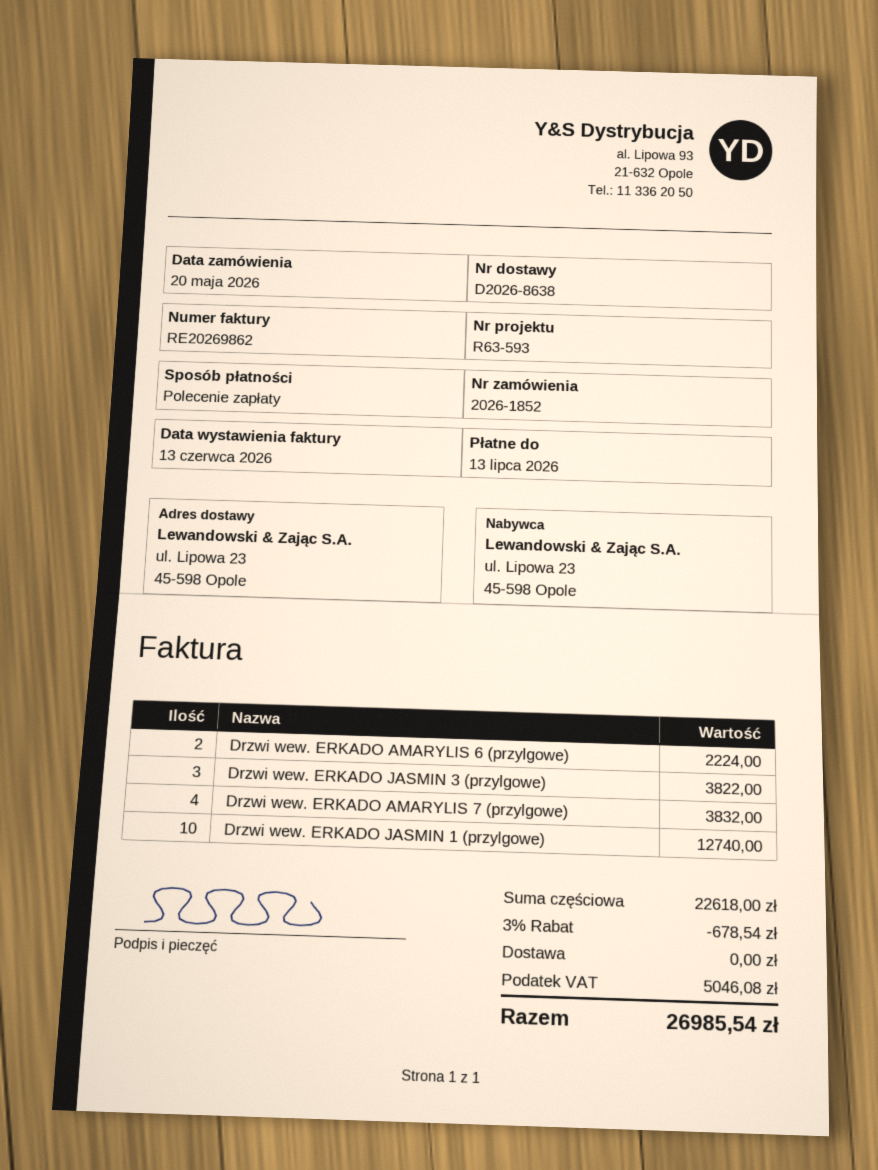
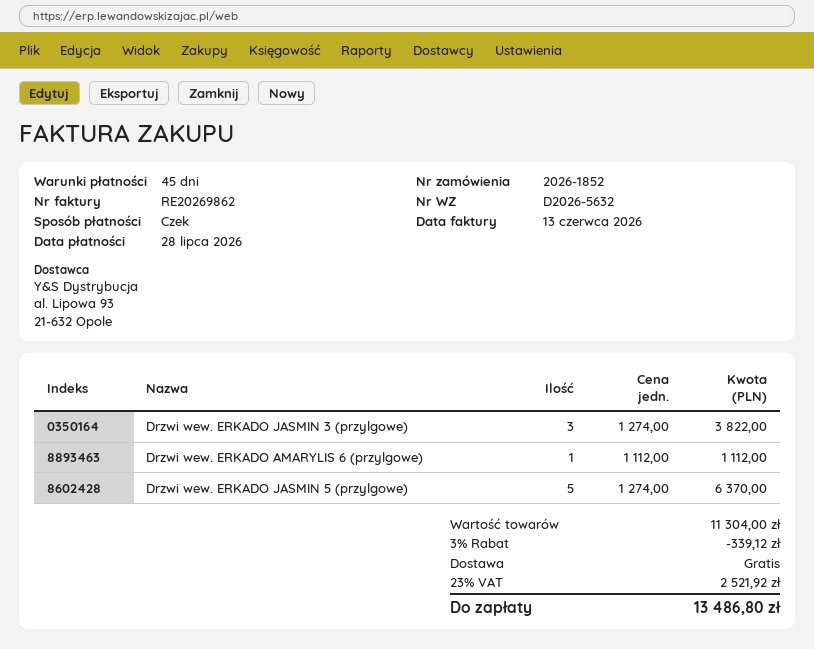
delivery note number: D2026-8638 -> D2026-5632
due date: 2026-07-13 -> 2026-07-28
payment method: direct debit -> cheque
Drzwi wew. ERKADO AMARYLIS 6 (przylgowe): 2 for 2224.00 -> 1 for 1112.00
Drzwi wew. ERKADO AMARYLIS 7 (przylgowe): 4 for 3832.00 -> none
Drzwi wew. ERKADO JASMIN 1 (przylgowe): 10 for 12740.00 -> none
Drzwi wew. ERKADO JASMIN 5 (przylgowe): none -> 5 for 6370.00
subtotal: 22618.00 -> 11304.00
discount: 3% = 678.54 -> 3% = 339.12
tax: 5046.08 -> 2521.92
total: 26985.54 -> 13486.80

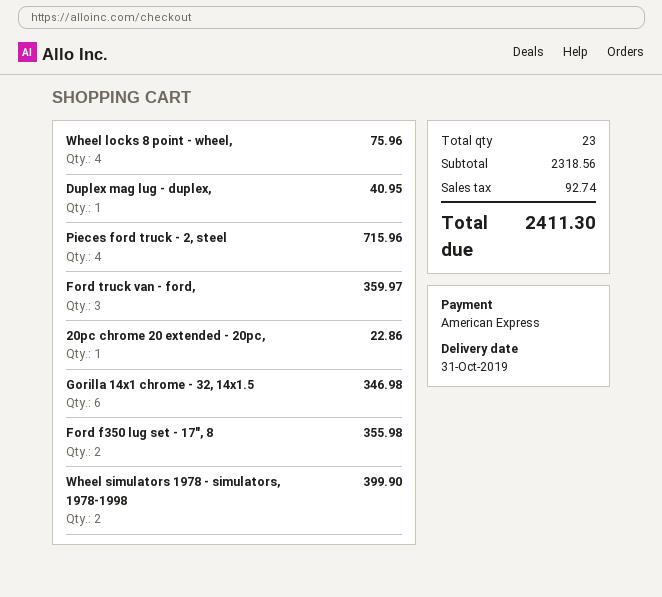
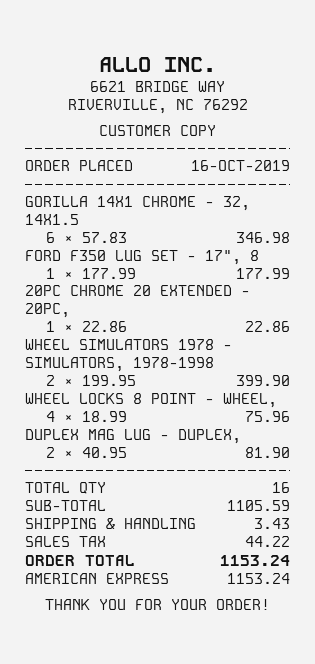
Duplex mag lug - duplex,: 1 for 40.95 -> 2 for 81.90
Pieces ford truck - 2, steel: 4 for 715.96 -> none
Ford truck van - ford,: 3 for 359.97 -> none
Ford f350 lug set - 17", 8: 2 for 355.98 -> 1 for 177.99
total quantity: 23 -> 16
subtotal: 2318.56 -> 1105.59
shipping: none -> 3.43
tax: 92.74 -> 44.22
total: 2411.30 -> 1153.24

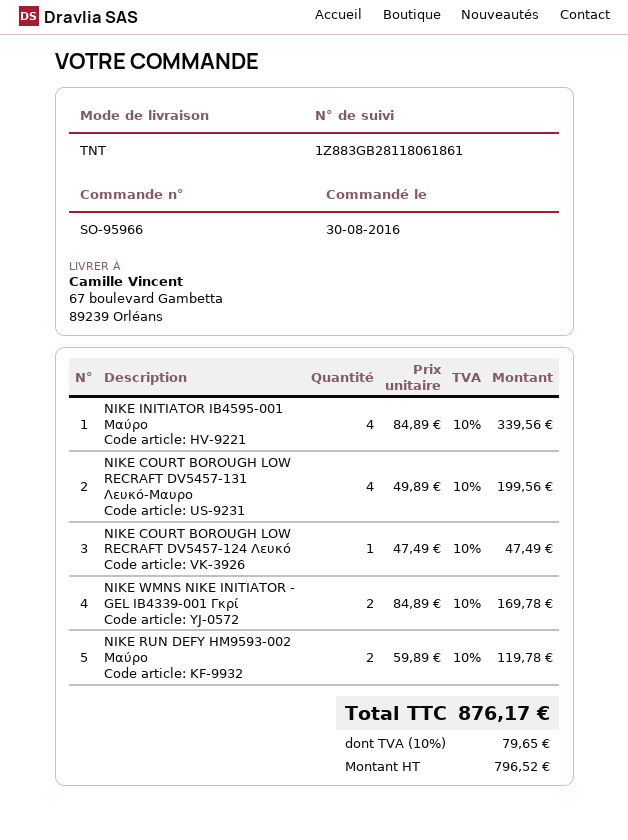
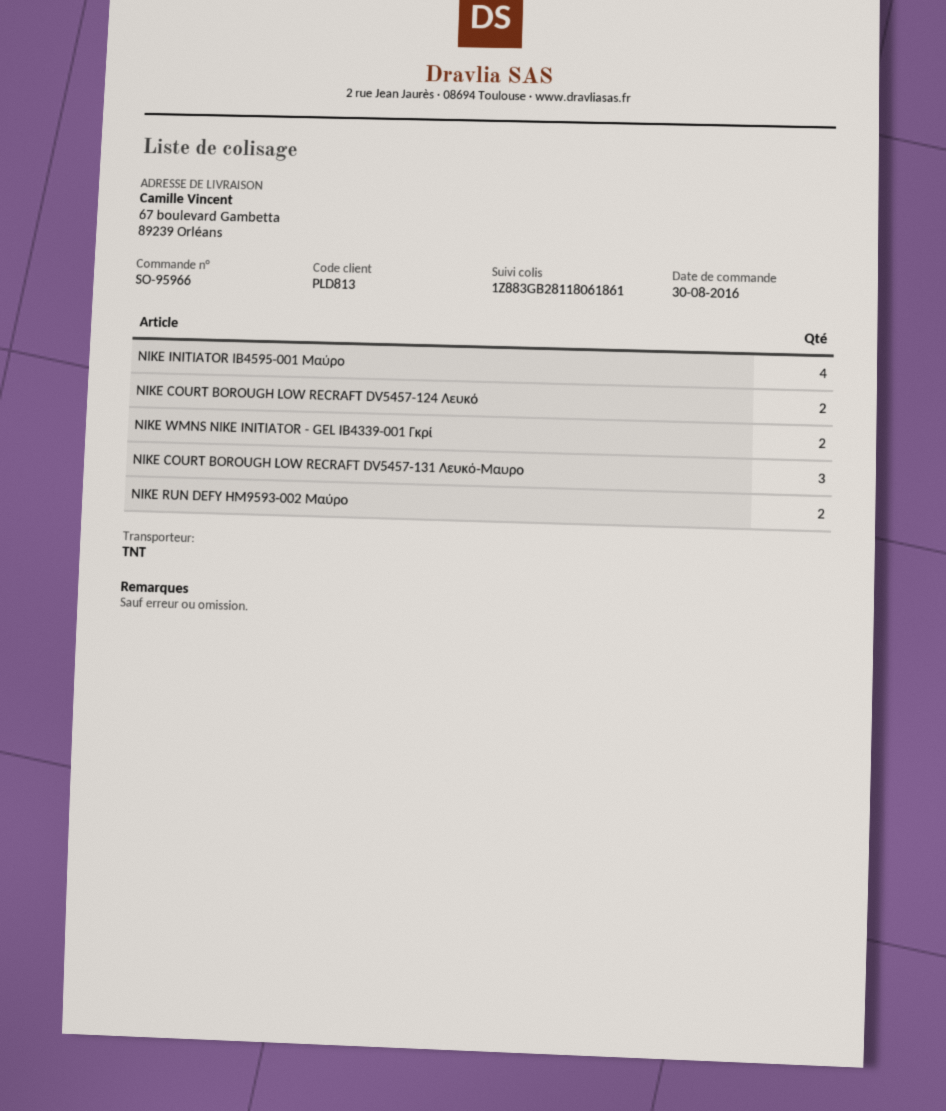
NIKE COURT BOROUGH LOW RECRAFT DV5457-131 Λευκό-Μαυρο: 4 -> 3
NIKE COURT BOROUGH LOW RECRAFT DV5457-124 Λευκό: 1 -> 2

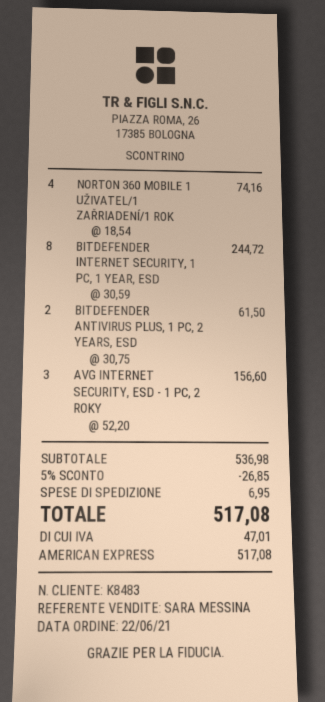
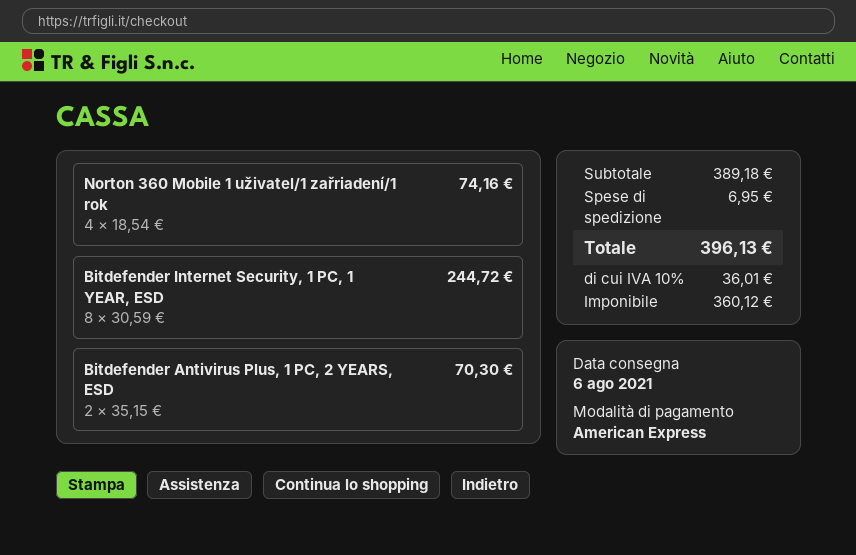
BITDEFENDER ANTIVIRUS PLUS, 1 PC, 2 YEARS, ESD: 2 x 30.75 = 61.50 -> 2 x 35.15 = 70.30
AVG INTERNET SECURITY, ESD - 1 PC, 2 ROKY: 3 x 52.20 = 156.60 -> none
subtotal: 536.98 -> 389.18
discount: 5% = 26.85 -> none
tax: 47.01 -> 36.01
total: 517.08 -> 396.13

**EXERCISE GOAL**
Although the records include pictures, output only their text, exactly and completely.

**SOLVED EXERCISE**
delivery note number: D2026-8638 -> D2026-5632
due date: 2026-07-13 -> 2026-07-28
payment method: direct debit -> cheque
Drzwi wew. ERKADO AMARYLIS 6 (przylgowe): 2 for 2224.00 -> 1 for 1112.00
Drzwi wew. ERKADO AMARYLIS 7 (przylgowe): 4 for 3832.00 -> none
Drzwi wew. ERKADO JASMIN 1 (przylgowe): 10 for 12740.00 -> none
Drzwi wew. ERKADO JASMIN 5 (przylgowe): none -> 5 for 6370.00
subtotal: 22618.00 -> 11304.00
discount: 3% = 678.54 -> 3% = 339.12
tax: 5046.08 -> 2521.92
total: 26985.54 -> 13486.80

Duplex mag lug - duplex,: 1 for 40.95 -> 2 for 81.90
Pieces ford truck - 2, steel: 4 for 715.96 -> none
Ford truck van - ford,: 3 for 359.97 -> none
Ford f350 lug set - 17", 8: 2 for 355.98 -> 1 for 177.99
total quantity: 23 -> 16
subtotal: 2318.56 -> 1105.59
shipping: none -> 3.43
tax: 92.74 -> 44.22
total: 2411.30 -> 1153.24

NIKE COURT BOROUGH LOW RECRAFT DV5457-131 Λευκό-Μαυρο: 4 -> 3
NIKE COURT BOROUGH LOW RECRAFT DV5457-124 Λευκό: 1 -> 2

BITDEFENDER ANTIVIRUS PLUS, 1 PC, 2 YEARS, ESD: 2 x 30.75 = 61.50 -> 2 x 35.15 = 70.30
AVG INTERNET SECURITY, ESD - 1 PC, 2 ROKY: 3 x 52.20 = 156.60 -> none
subtotal: 536.98 -> 389.18
discount: 5% = 26.85 -> none
tax: 47.01 -> 36.01
total: 517.08 -> 396.13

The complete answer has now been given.